Through all those maddened months in the Viet Nam jungles, Jim’s gaze had been
fixed on the moment he was living now. Riding that Freedom Bird across the ocean to a
magical place called Home. Now that it was really here his eyes had trouble focusing on
it. All his brothers in arms had their souls anchored to the same dream of course, marking
out the days until they were rotated out –not many of them called an Indian reservation
home, though. The Pimas and Maricopas had been settled on one for generations. The
place wasn’t much to look at, but there were no snipers or land mines there so it seemed
like a little piece of paradise.
The ride back to the reservation was a quiet one. Maybe Uncle Ray was thinking
about his own brother, who had never had a homecoming. Jim Barnes Senior was instead
rotated to Kingdom Come, eighteen years ago in Korea –the younger Jim sometimes
imagined he could see the shadow of his father’s ghost flitting throught he Asian jungles.

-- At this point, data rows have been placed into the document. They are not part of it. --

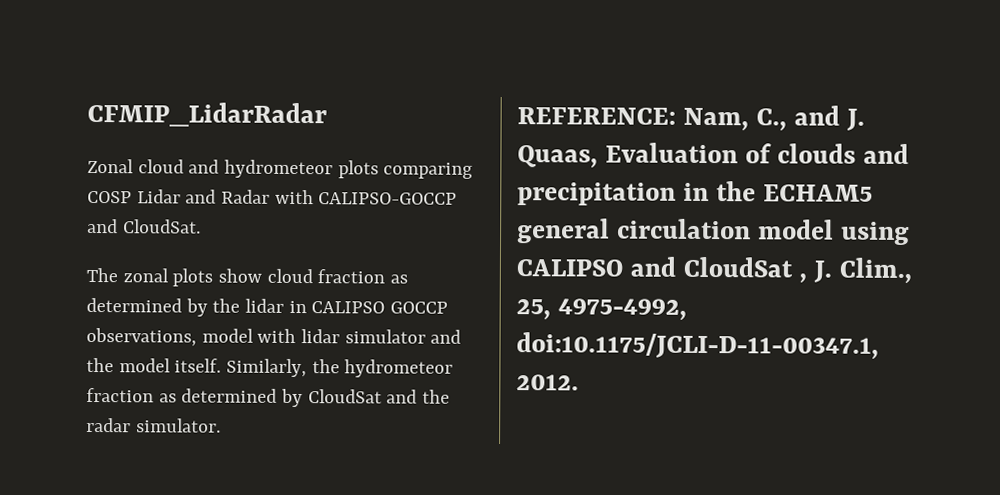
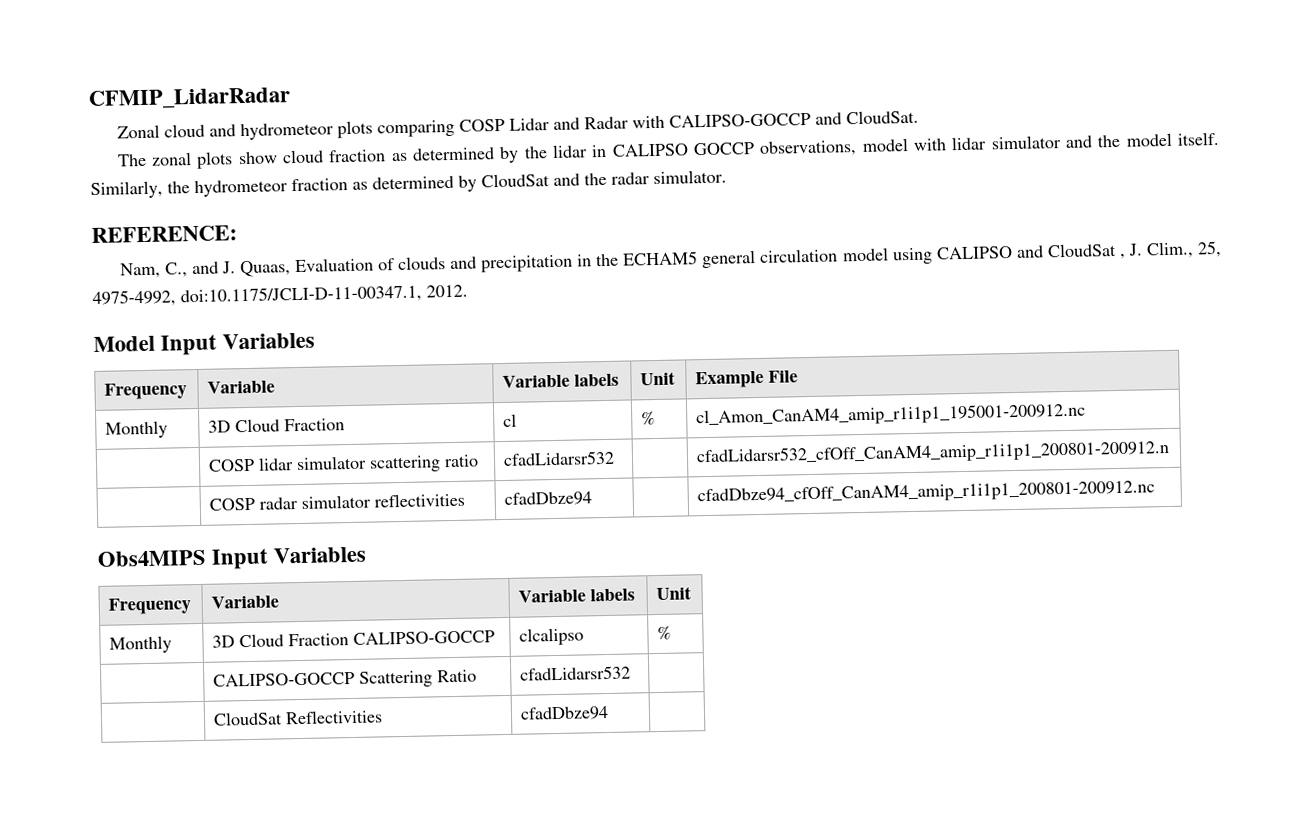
(676, 116) none -> (238, 234) //
(579, 382) none -> [93,332,316,356] [104,382,188,400] [207,380,276,394] [502,373,620,388] [640,371,676,386] [695,370,799,389] [105,420,169,439] [208,418,346,433] [503,413,518,427] [641,411,656,426] [696,402,1087,428] [208,454,480,473] [503,450,616,466] [696,439,1171,467] [209,492,466,511] [504,491,593,506] [697,480,1156,506] [97,546,367,570] [108,597,192,615] [211,595,280,609] [518,588,636,603] [656,586,692,601] [109,635,173,654] [212,630,496,648] [519,627,585,646] [657,625,672,641] [213,669,478,688] [520,665,632,681] [213,709,384,726] [520,705,610,721] // Model Input Variables // Frequency | Variable | Variable labels | Unit | Example File // Monthly | 3D Cloud Fraction | cl | % | cl_Amon_CanAM4_amip_r1i1p1_195001-200912.nc // | COSP lidar simulator scattering ratio | cfadLidarsr532 | | cfadLidarsr532_cfOff_CanAM4_amip_r1i1p1_200801-200912.n // | COSP radar simulator reflectivities | cfadDbze94 | | cfadDbze94_cfOff_CanAM4_amip_r1i1p1_200801-200912.nc // Obs4MIPS Input Variables // Frequency | Variable | Variable labels | Unit // Monthly | 3D Cloud Fraction CALIPSO-GOCCP | clcalipso | % // | CALIPSO-GOCCP Scattering Ratio | cfadLidarsr532 | // | CloudSat Reflectivities | cfadDbze94 |

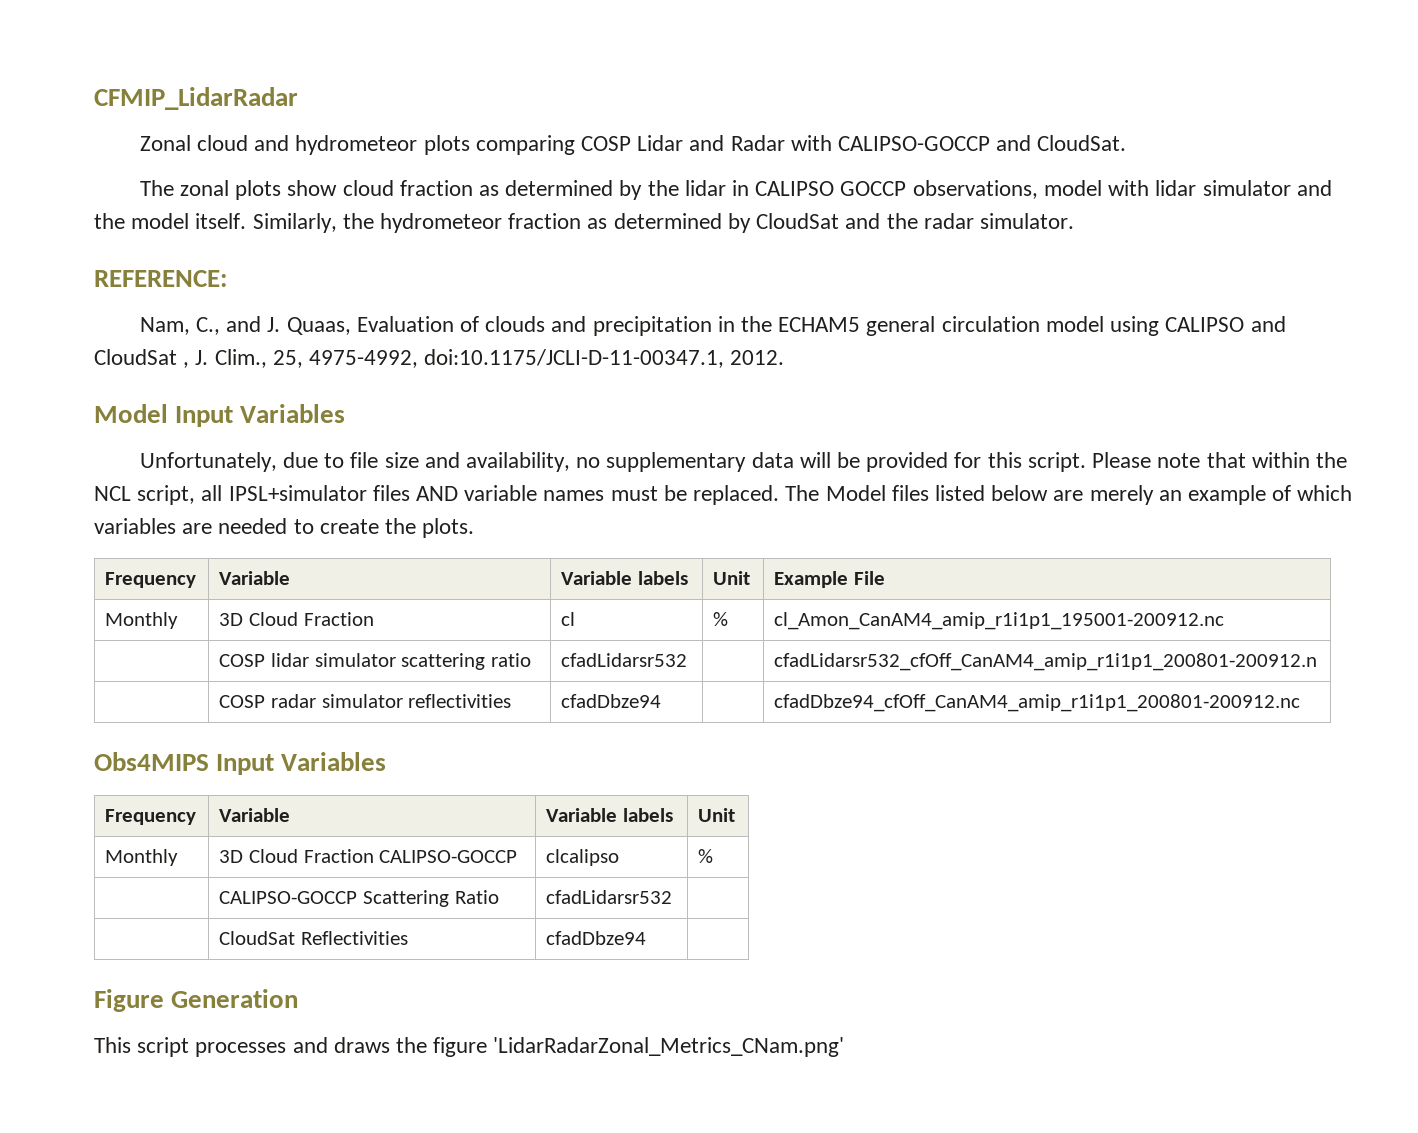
(316, 341) none -> [139,452,1347,472] [94,485,1353,505] [94,518,475,538] // Unfortunately, due to file size and availability, no supplementary data will be provided for this script. Please note that within the NCL script, all IPSL+simulator files AND variable names must be replaced. The Model files listed below are merely an example of which variables are needed to create the plots.
(610, 713) none -> [94,989,299,1012] [94,1037,845,1057] // Figure Generation // This script processes and draws the figure 'LidarRadarZonal_Metrics_CNam.png'

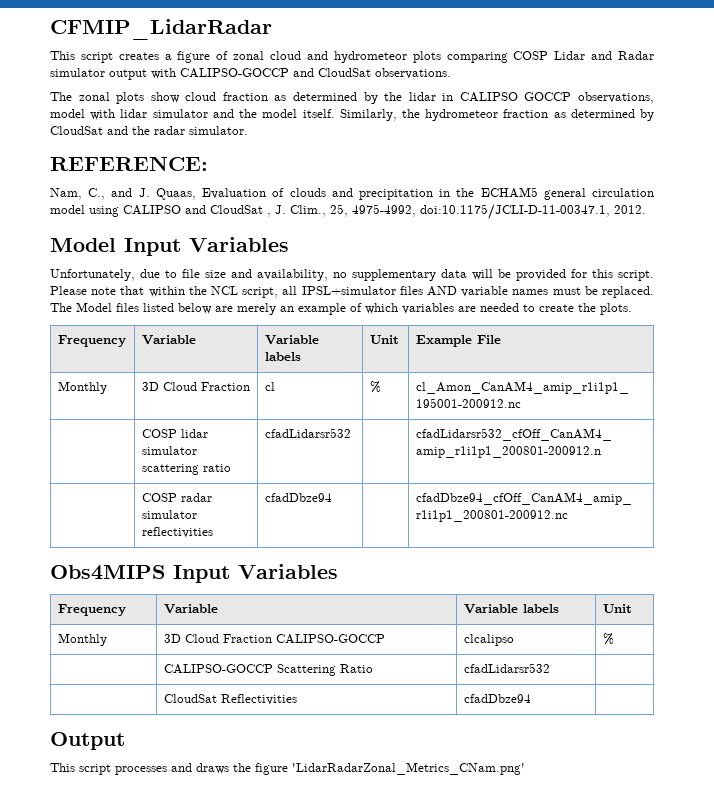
[139,135,191,151] Zonal -> [50,51,265,63] This script creates a figure of zonal
(785, 143) none -> [50,68,147,80] simulator output
[1037,135,1127,151] CloudSat. -> [318,68,451,79] CloudSat observations.
[94,989,299,1012] Figure Generation -> [50,732,125,750] Output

He also remembered seeing another ghost when he was a child. It was a ghost that
walked and drew breath and sought to cloud its eyes with whiskey. His name had been
Ira –he was not a Maricopa like Jim, but a member of the Pima tribe which was so
closely associated with Jim’s people that they were almost as one. Ira was a big war hero.
He had been a Mean Marine, and the whole world had seen the photo of him helping
raise the flag on Iwo Jima.
Ira had not adjusted to life back in the States. He had fallen apart, and looking
back Jim realized that Ira had the Stare too.
“How’s Grandpa?” Jim said after awhile.
“Same as always,” Uncle Ray said. “Still goes around cussing at the young folks
in general for not sticking with tradition.”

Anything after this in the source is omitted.